Befreundete Herrscher:
So läßt sich seit 989/90 eine Konzeption Theophanus erweisen, eines "Europäischen Staatensystems" mit Kaiser und Papst an der Spitze, mit durch gemeinsamen Glauben und "amicitia" ("confraternitas") verbundenen "Staaten", Fürstentümern und Königreichen, die durch Fahnenlehen (vgl. Liuthar-Evangeliar) dem Kaiser verbunden waren. So kann man mit aller gebotenen Vorsicht sagen, daß Kaiserin Theophanu mit Hilfe des Hl. Adalbert 989/90 die erste Konzeption eines friedlichen Europäischen Staatenbundes entworfen hat - ein weiterer Grund, der großen Kaiserin gerade in dieser Zeit der Ost-West-Annäherung in einem "Europäischen Haus" zu ihrem 1000. Todestag dankbar zu gedenken.
Gunther Wolf, Kaiserin Theophanu und Europa, in: Kaiserin Theophanu. Prinzessin aus der Fremde - des Westreichs Große Kaiserin. Mit Beiträgen von Helmut Fußbroich, Peter von Steinitz, Franz Tinnefeld, Hiltrud Westermann-Angerhausen und Gunther Wolf, Köln: Böhlau 1991, S. 97-105.
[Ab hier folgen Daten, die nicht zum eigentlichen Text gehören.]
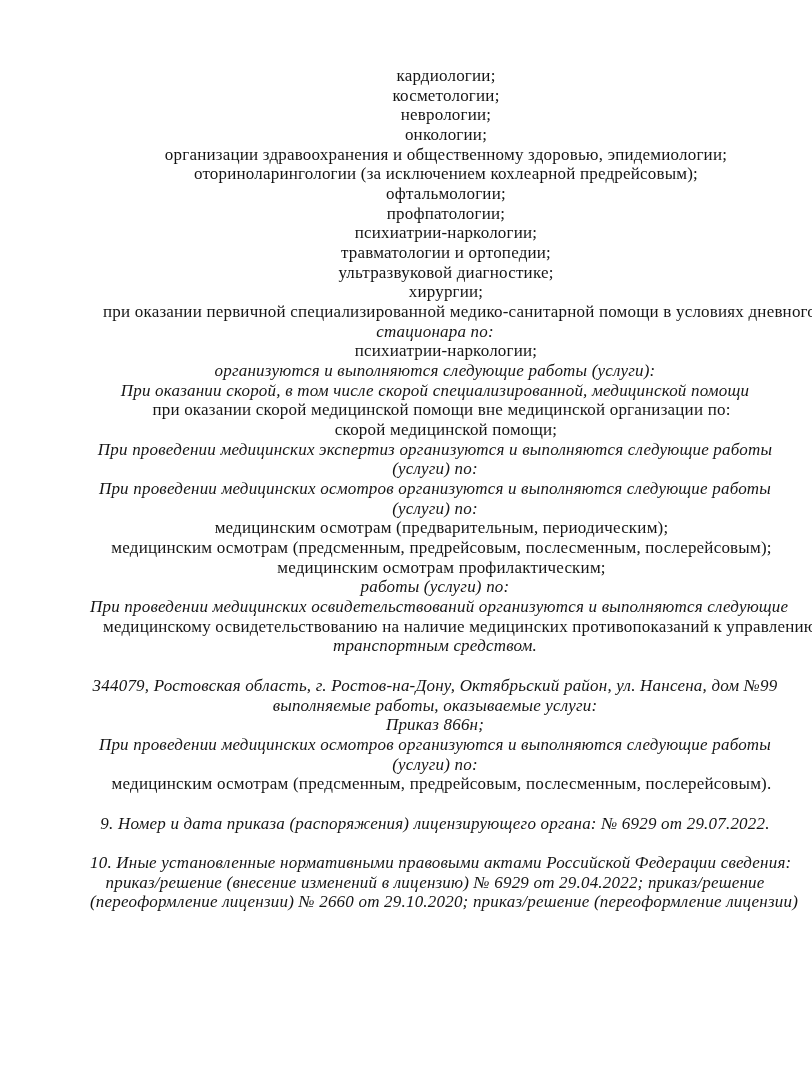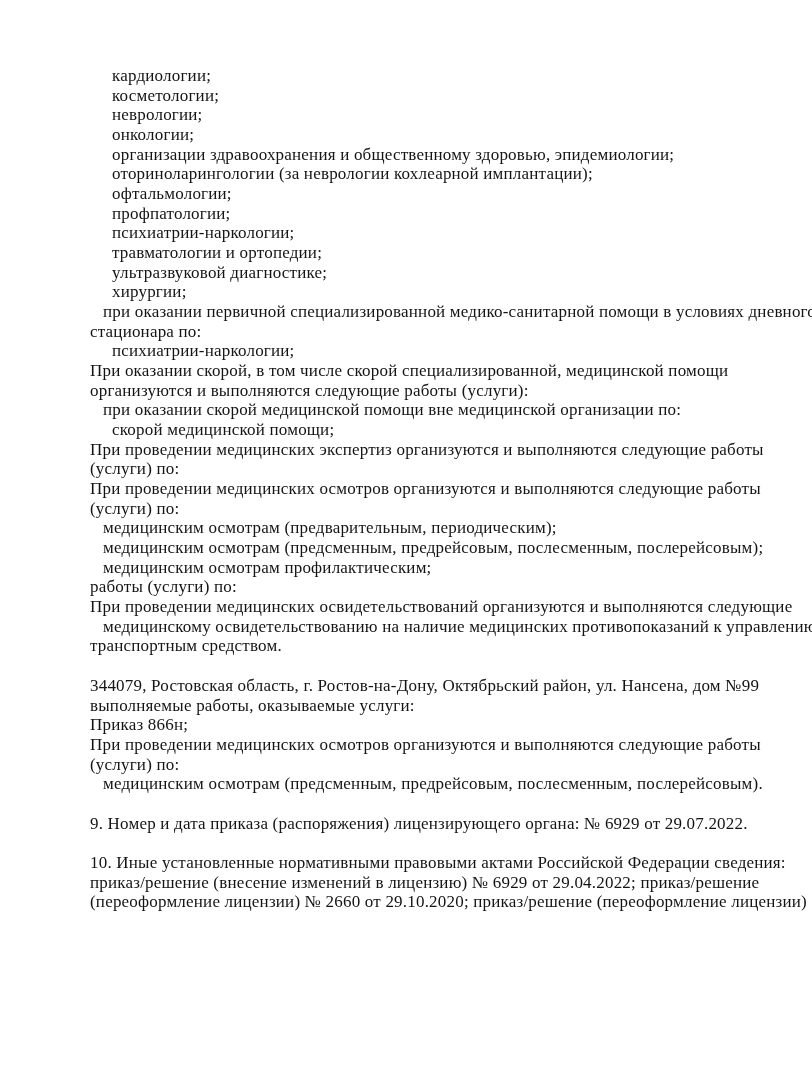--- a/index.html
+++ b/index.html
@@ -24,6 +24,7 @@
     line-height: 19.67px;
     letter-spacing: 0.2px;
     color: #141414;
+    text-align: center;
     -webkit-font-smoothing: antialiased;
   }
   .line {

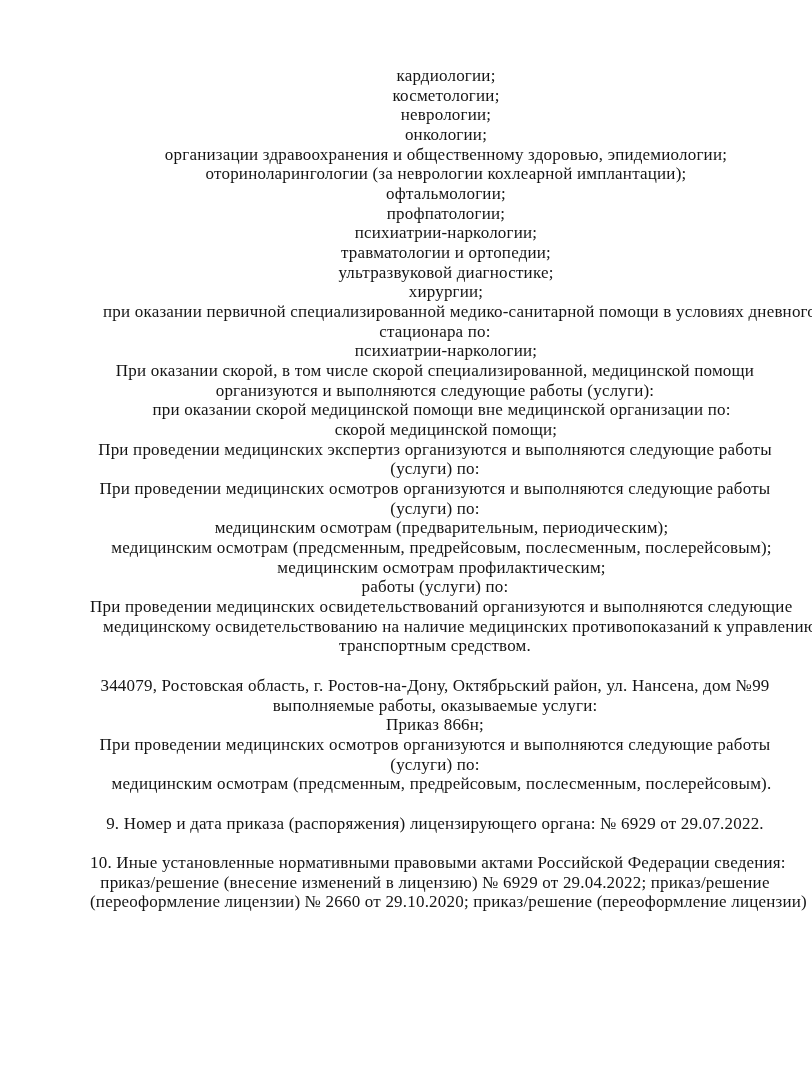--- a/index.html
+++ b/index.html
@@ -45,7 +45,7 @@
       <div class="line indent-2">неврологии;</div>
       <div class="line indent-2">онкологии;</div>
       <div class="line indent-2">организации здравоохранения и общественному здоровью, эпидемиологии;</div>
-      <div class="line indent-2">оториноларингологии (за неврологии кохлеарной имплантации);</div>
+      <div class="line indent-2">оториноларингологии (за исключением кохлеарной предрейсовым);</div>
       <div class="line indent-2">офтальмологии;</div>
       <div class="line indent-2">профпатологии;</div>
       <div class="line indent-2">психиатрии-наркологии;</div>

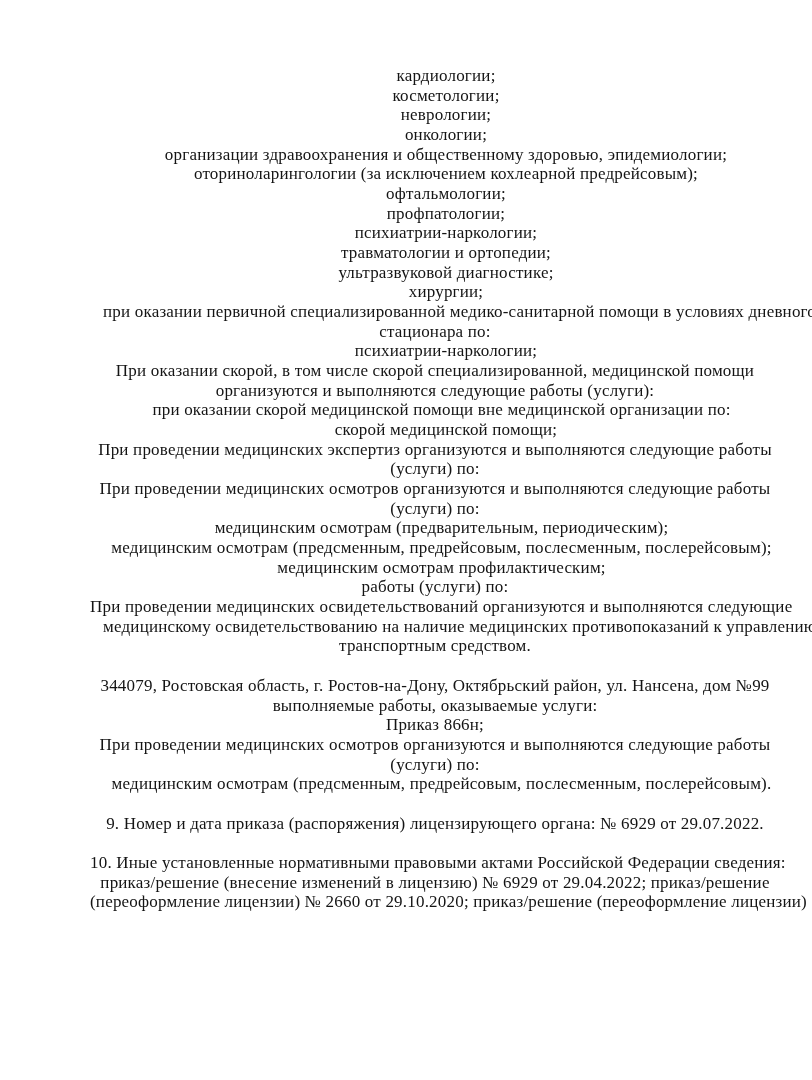--- a/index.html
+++ b/index.html
@@ -31,7 +31,7 @@
     white-space: nowrap;
     min-height: 19.67px;
   }
-  .indent-0 { padding-left: 0; }
+  .indent-0 { padding-left: 0; font-style: italic; }
   .indent-1 { padding-left: 13px; }
   .indent-2 { padding-left: 22px; }
 </style>

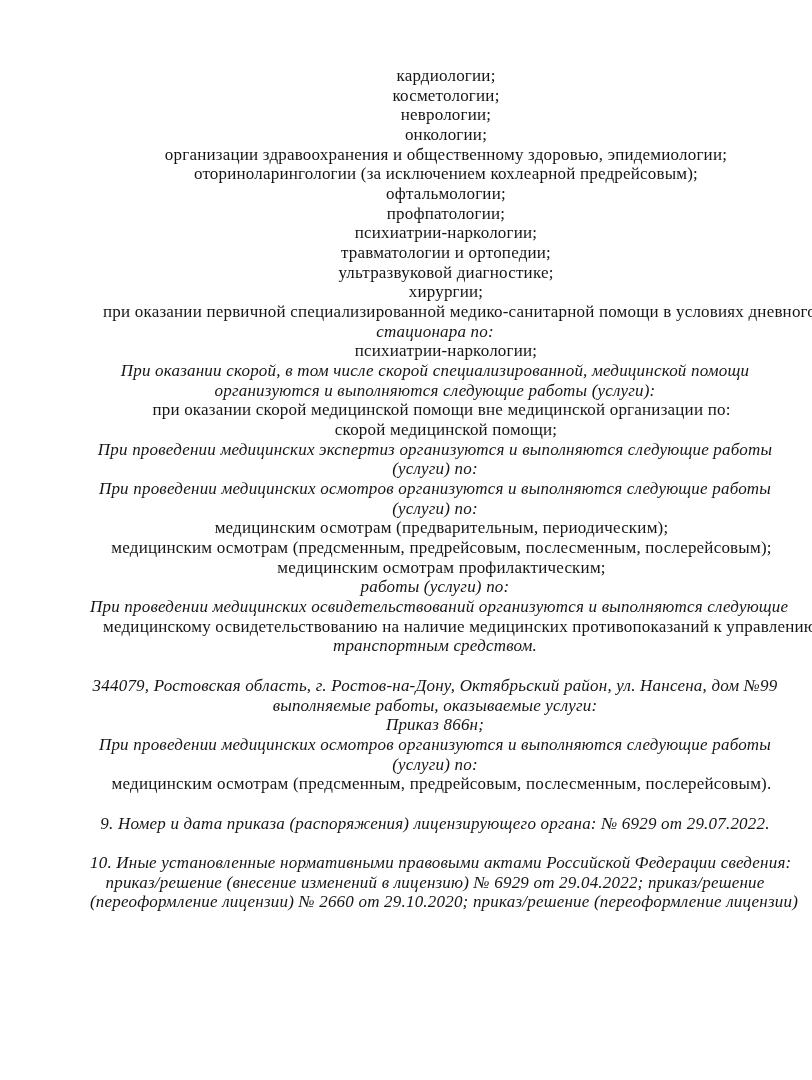--- a/index.html
+++ b/index.html
@@ -55,8 +55,8 @@
       <div class="line indent-1">при оказании первичной специализированной медико-санитарной помощи в условиях дневного</div>
       <div class="line indent-0">стационара по:</div>
       <div class="line indent-2">психиатрии-наркологии;</div>
+      <div class="line indent-0">организуются и выполняются следующие работы (услуги):</div>
       <div class="line indent-0">При оказании скорой, в том числе скорой специализированной, медицинской помощи</div>
-      <div class="line indent-0">организуются и выполняются следующие работы (услуги):</div>
       <div class="line indent-1">при оказании скорой медицинской помощи вне медицинской организации по:</div>
       <div class="line indent-2">скорой медицинской помощи;</div>
       <div class="line indent-0">При проведении медицинских экспертиз организуются и выполняются следующие работы</div>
Aber es ist auch kein Zweifel, daß Ottos III. Verhalten gegenüber Venedig, Polen und Ungarn eben nicht das zu Vasallen im strengen Sinne war, zu subditi, sondern das zu amici (φίλοι), womit er, wie sich zeigt, ein altrömisch-byzantinisches Rechtsinstitut aufnahm und ausgestaltete.
Gunther Wolf: Das politische Erbe der Kaiserin Theophanu - oder: Ottos III. Konzeption eines "europäischen Staatensystems".